Négatif. Il est négatif, le test de grossesse. Je ne sais pas pourquoi j'en ai fait un. Nous ne sommes pas en essais, et le deuxième n'est pas du tout à l'ordre du jour. Enfin, pour l'amoureux, parce-que moi, j'en rêve. Cé désir est apparu très rapidement après la naissance de A.. Je l'ai vite étouffé. Son reflux non soigné, les nuits blanches, les pleurs inconsolables, ma dépression post-partum, la découverte de son allergie ont eu raison. Sauf que plus le temps passe et plus le désir s'installe, jour et nuit. C'est de la folie, je sais. Ils seraient trop rapprochés. Je risquerais de faire une autre dépression. J'ai déjà tant de mal à m'occuper de A., à trouver du temps pour moi. De la folie, donc. Et pourtant, j'en veux un.
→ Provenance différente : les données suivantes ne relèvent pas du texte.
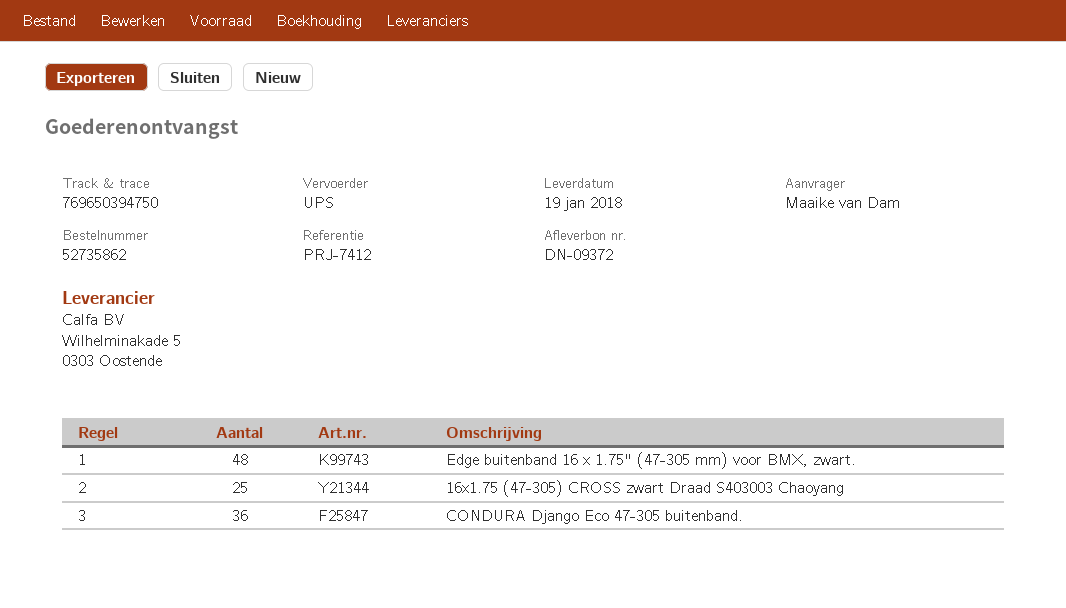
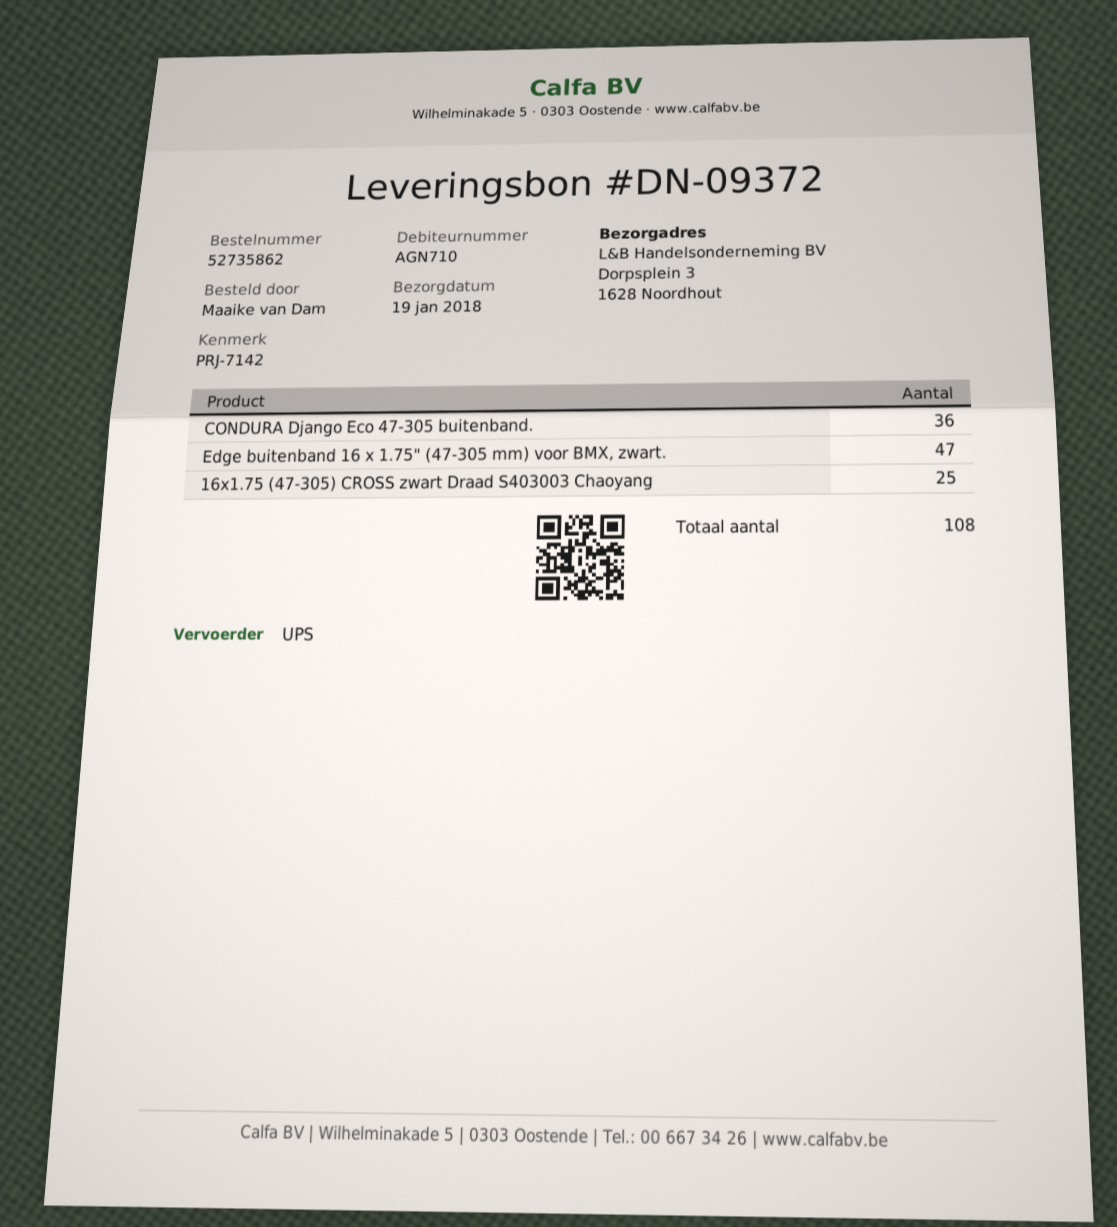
reference: PRJ-7412 -> PRJ-7142
Edge buitenband 16 x 1.75" (47-305 mm) voor BMX, zwart.: 48 -> 47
Un bébé qui ne souffre pas, que je porterai dès la naissance, que j'allaiterai, avec qui je cododoterai, et même que, peut-être, je mettrai au monde à la maison. Timidement, j'en ai parlé à l'amoureux, de ce désir qui gonfle en moi. "Non". J'ai eu le coeur brisé. Plus jamais ?, lui ai-je demandé. Il est resté muet. Ces raisons, je les connais : son manque de présence, son boulot, le manque de sommeil, etc. Elles sont justifiées. Mais voilà, j'en veux un, et ce malgré toutes ces barrières. Je suis anéantie à l'idée de ne plus (re)vivre tout ça.
Est-ce que un écart de 2 ans et demi/3 ans est insurmontable ?
Surtout en les élevant à 90% seule ?
Je ne sais pas.

En attendant, il faut que je m'inquiète sur ces douleurs qui, malheureusement, ne proviennent pas d'une éventuelle grossesse.